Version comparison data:
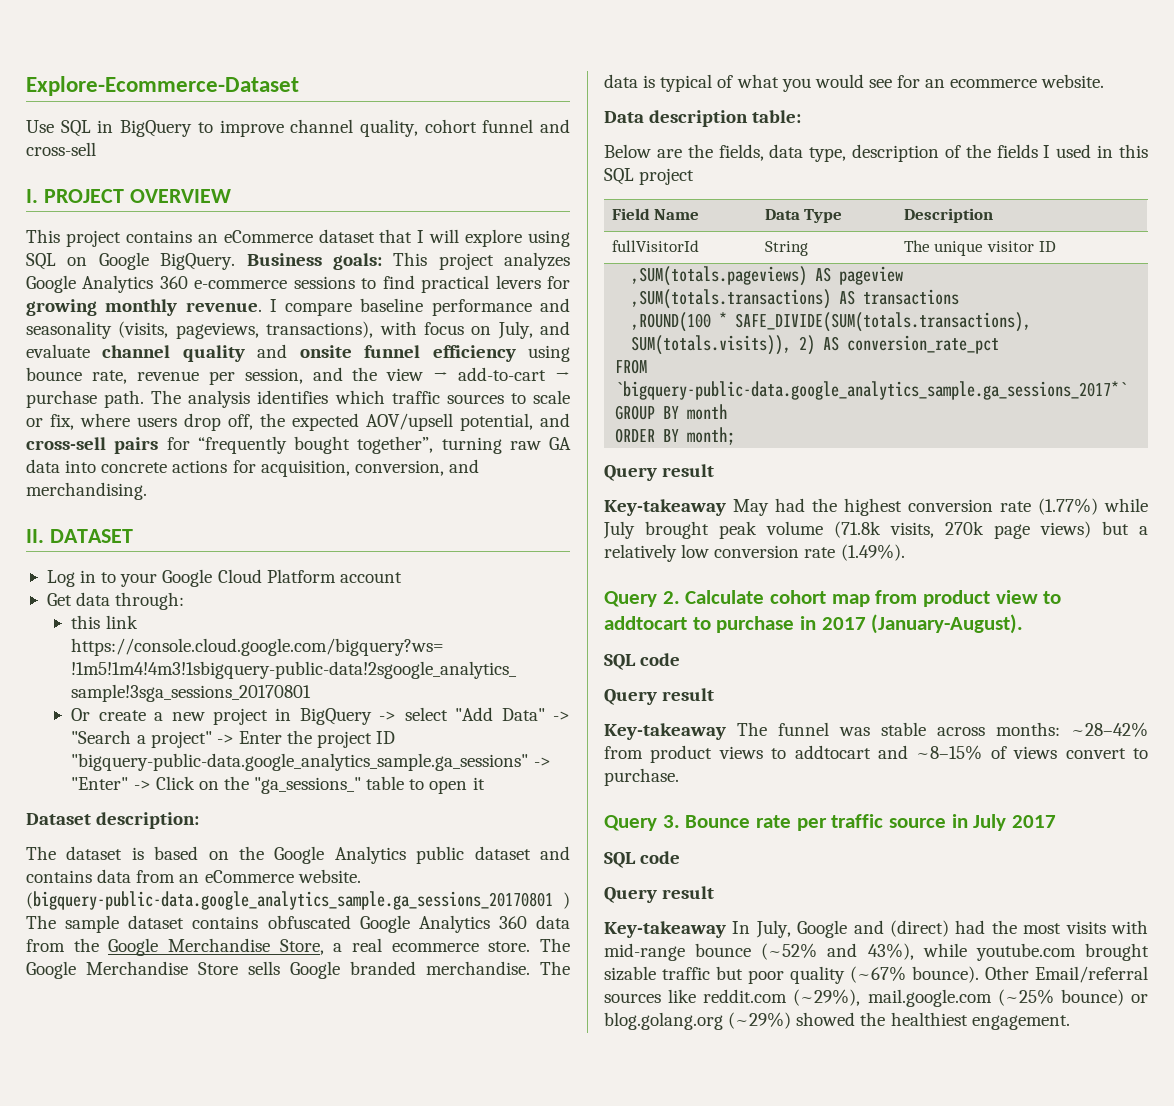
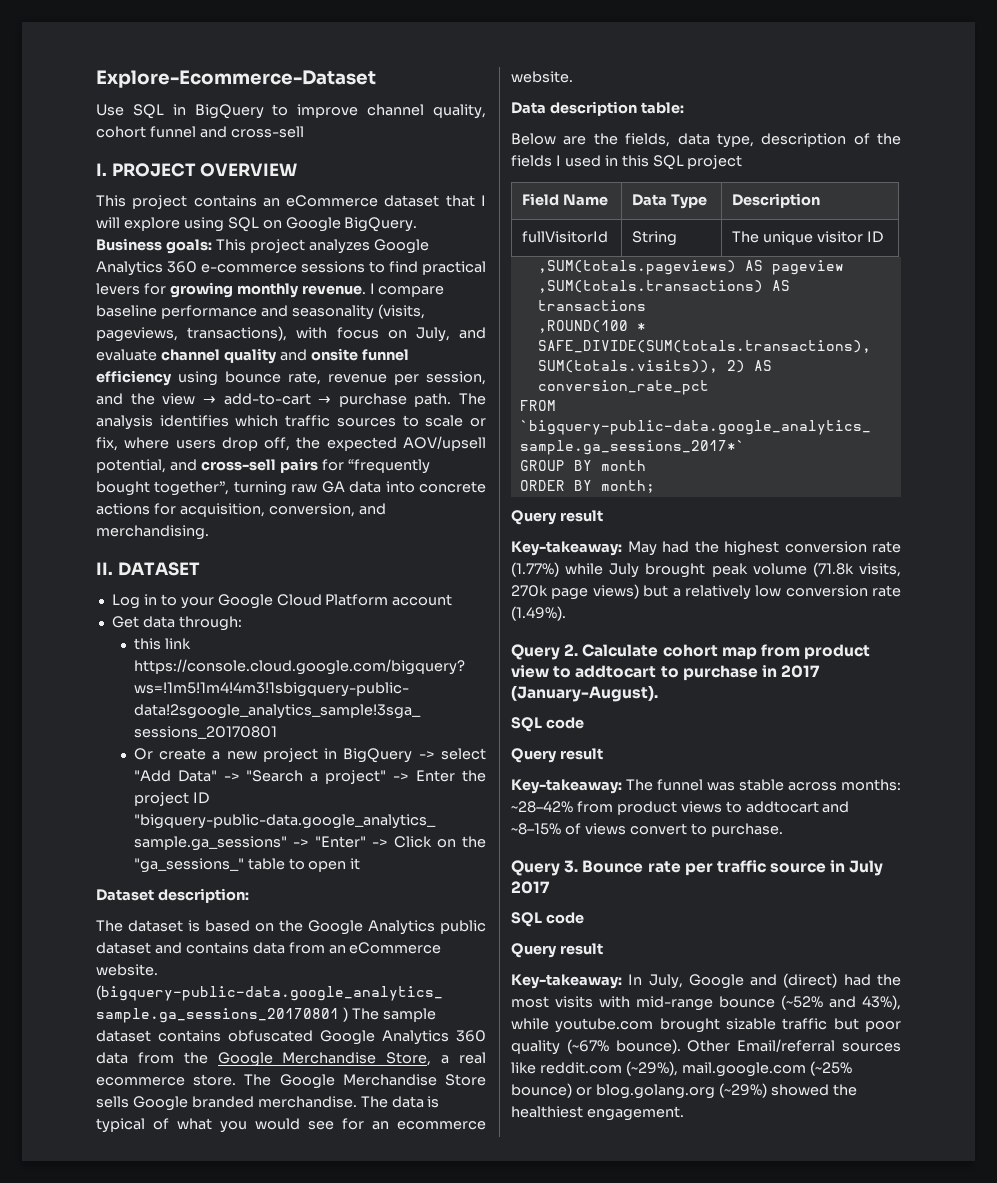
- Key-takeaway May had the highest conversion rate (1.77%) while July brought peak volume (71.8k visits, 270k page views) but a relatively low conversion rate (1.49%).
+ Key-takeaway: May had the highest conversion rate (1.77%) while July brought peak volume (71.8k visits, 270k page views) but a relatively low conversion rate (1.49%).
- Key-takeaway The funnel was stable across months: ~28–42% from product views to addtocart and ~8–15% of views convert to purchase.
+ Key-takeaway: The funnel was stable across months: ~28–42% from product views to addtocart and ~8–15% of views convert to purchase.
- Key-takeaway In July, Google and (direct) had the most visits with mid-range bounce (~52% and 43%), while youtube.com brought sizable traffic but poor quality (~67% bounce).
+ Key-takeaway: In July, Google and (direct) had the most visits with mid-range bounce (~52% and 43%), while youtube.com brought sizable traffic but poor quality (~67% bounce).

Task objective: Every record above, copied exactly and without a single picture, makes up the answer.

Task response:
- Key-takeaway May had the highest conversion rate (1.77%) while July brought peak volume (71.8k visits, 270k page views) but a relatively low conversion rate (1.49%).
+ Key-takeaway: May had the highest conversion rate (1.77%) while July brought peak volume (71.8k visits, 270k page views) but a relatively low conversion rate (1.49%).
- Key-takeaway The funnel was stable across months: ~28–42% from product views to addtocart and ~8–15% of views convert to purchase.
+ Key-takeaway: The funnel was stable across months: ~28–42% from product views to addtocart and ~8–15% of views convert to purchase.
- Key-takeaway In July, Google and (direct) had the most visits with mid-range bounce (~52% and 43%), while youtube.com brought sizable traffic but poor quality (~67% bounce).
+ Key-takeaway: In July, Google and (direct) had the most visits with mid-range bounce (~52% and 43%), while youtube.com brought sizable traffic but poor quality (~67% bounce).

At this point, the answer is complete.